Sunday, August 31, 2008

Last of Summer?

Marissa Roth gave a small dinner party last night which started poolside with plump green olives and sliced salami, creamy pastry cheese twists and a very potable chilled Riesling. When called to table we found a huge platter laden with fresh buffalo mozzarella, baby arugula, avocado, capers and a mild vinaigrette. Food maven, LA Times columnist and author Russ Parsons, brought along two varieties of Brandywine heirloom tomatoes grown in his Long Beach garden which Marissa substituted for her tiny heirlooms, and they were plump flavorful and lusciously tasty. After we had laid waste to that she served up wild organic salmon poached in orange juice with fresh dill, steamed french green beans with plenty of parsley, and deliciously crisp pan roasted fingerling potatoes. A French Muscadet and a dry, buttery Carneros Clos Du Val Chardonnay, which Russ also supplied, complemented it all with plenty of sparkling mineral water. If that wasn't enough we went back poolside to taste fresh nectarine gelato. All the ingredients were from her local South Pasadena farmer's market, including the gelato by Carmela Ice Cream who sells online and at the Hollywood and South Pasadena farmer's markets, with the exception of Russ's homegrown tomatoes and the salmon which Marissa caught herself at Bristol farms. It was a superb dinner.

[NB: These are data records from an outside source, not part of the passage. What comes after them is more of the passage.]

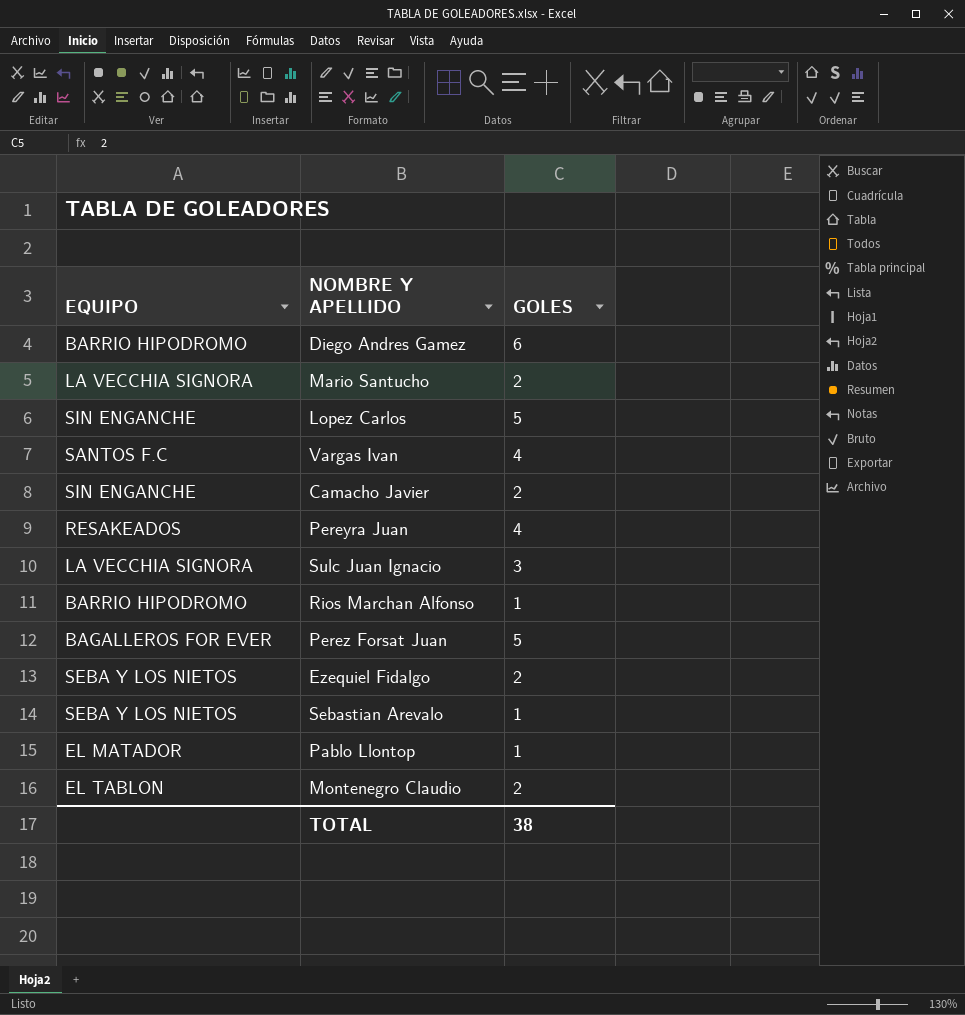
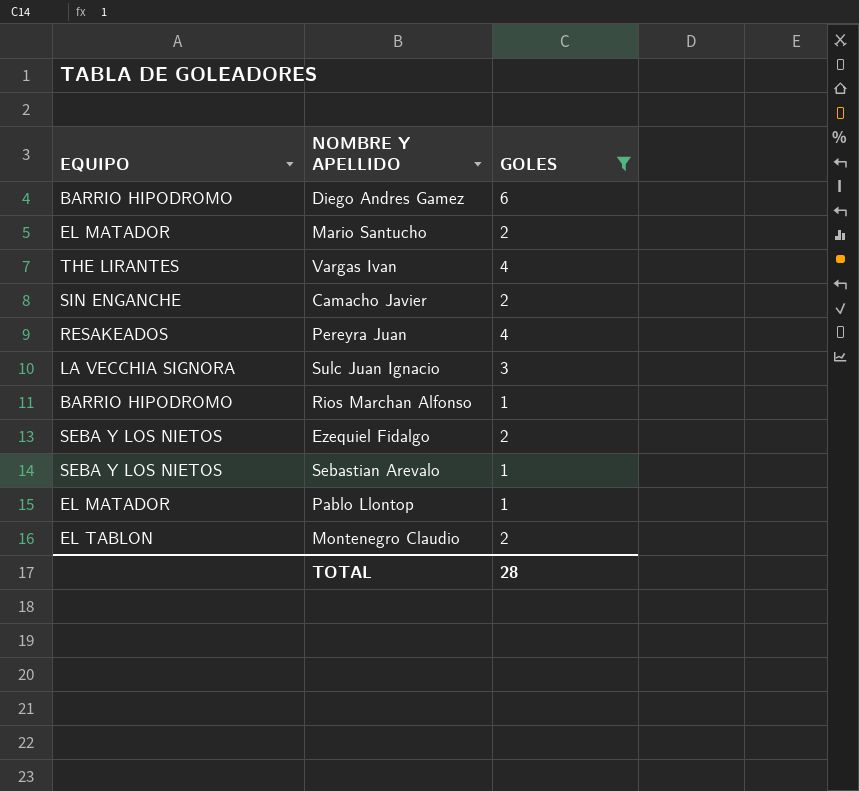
filter: none -> GOLES != 5
Mario Santucho | EQUIPO: LA VECCHIA SIGNORA -> EL MATADOR
Vargas Ivan | EQUIPO: SANTOS F.C -> THE LIRANTES
TOTAL | GOLES: 38 -> 28

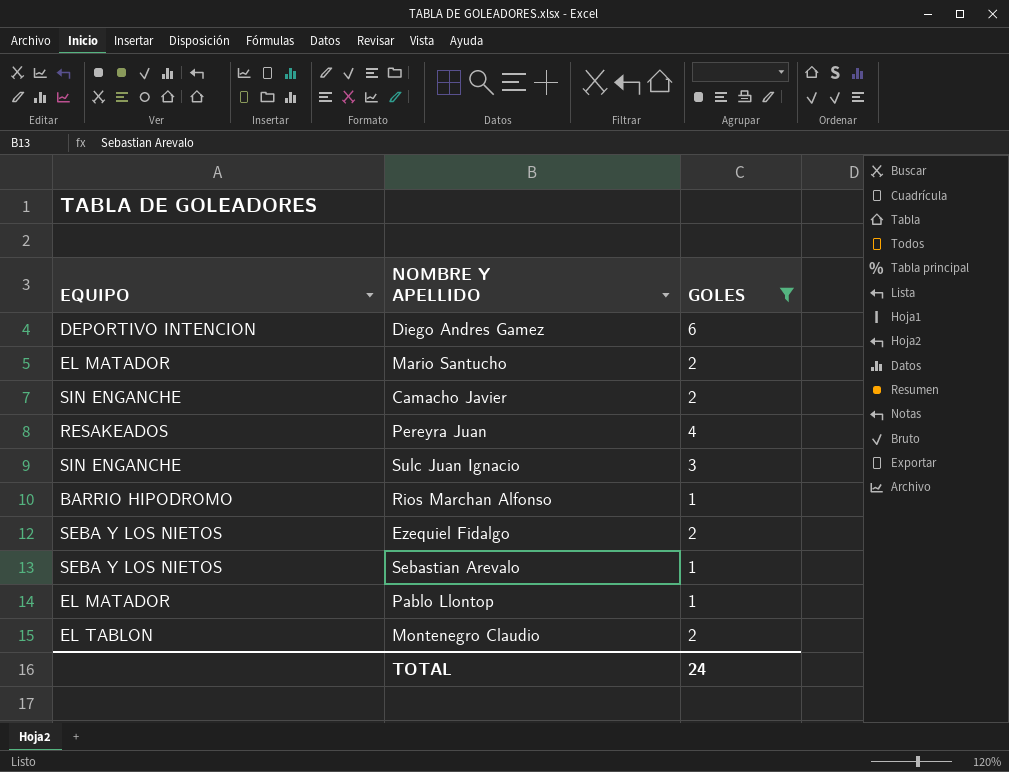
row Vargas Ivan: THE LIRANTES | 4 -> none
Diego Andres Gamez | EQUIPO: BARRIO HIPODROMO -> DEPORTIVO INTENCION
Sulc Juan Ignacio | EQUIPO: LA VECCHIA SIGNORA -> SIN ENGANCHE
TOTAL | GOLES: 28 -> 24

We talked a bit about whether summer was over or not, a bit about food as Russ is a goldmine of information on resources and the way things are in foodland, and we talked about Bakersfield and Fresno and their anomalies. For all that hard work Marissa looked remarkably relaxed and glowed throughout the evening like the bloom on one of the sweet nectarines she garnished the gelato with. Perhaps this cool summer will linger on and I for one won't mind. Next week fall will officially be here for me as I harvest my Bakersfield Chardonnays and start to turn them into wine. I tasted them last week and they were intensely sweet but I bought a refractometer so as to measure the brix before I start getting sharp with the shears.

Saturday, August 2, 2008

Atlantic Balm

The weather here in LA is truly clement. I left for Florida's Atlantic coast two weeks ago to celebrate my father's 80th birthday and feared that when I returned this unusually moderate weather would have disappeared. I realized when I first set foot on the beach there that the two minute walk from my parent's house across A1A made all the difference, even though as usual you could cut the air with a knife. A couple of visits daily shoreside with my excellent youngest brother Matthew, to bathe and take in the sea air, watch the pelicans drop dive for fish and spot dolphins rolling along very close to shore, was something I needed a lot, not least because of his company and it became a daily ritual. Here, in SoCal, I rarely visit the Blue Pacific as it involves decanting myself into a car and making upwards of a 30 minute drive to travel a few miles, if traffic is good, trundling around for another half hour looking for parking, and then fighting the usual dense crowds, before finally bracing myself for the icy Pacific waters. By the time I get home all beneficial effects have usually worn off. There is also the frightening toll taken at the gas pump. It's much more pleasant to have access to a swimming pool and I'm pretty sure this is why they are abundant here. 

Each morning Daytona's brilliant skies were full with scudding clouds, and by early afternoon they were pregnant with rain, bolts of lightning and accompanying thunder. By early evening it it had cleared and one could return to walk at dusk on the rain embossed sand, paddle in the warm gulf stream flotsam and jetsom, and breathe in the thick, moist, clean air (see pic above).

I did most of the cooking whilst there, and for my mother's birthday baked some mostaciolli bolognese style, thick with a mushroom béchamel with added sausage by request of brother Matthew. That day brother David and his wife Theresa had had an enormous rich black chocolate cake made to celebrate both the birthdays complete with elegant piping and congratulatory text. For my father's special event I roasted a large leg of lamb for the family, with anchovy sauce, all brothers and their families in attendance to decimate it very quickly. Profiteroles for dessert - I cheated and bought 36 frozen Belgian cream puffs. I did make the bittersweet chocolate sauce from scratch but confess that I didn't harvest the cacao beans myself.  Another day we shucked the best part of a half  bushel of oysters from Hull's. It was a lovely trip, and while I am always sad to leave my family, for the first time I can honestly say I rather miss Florida.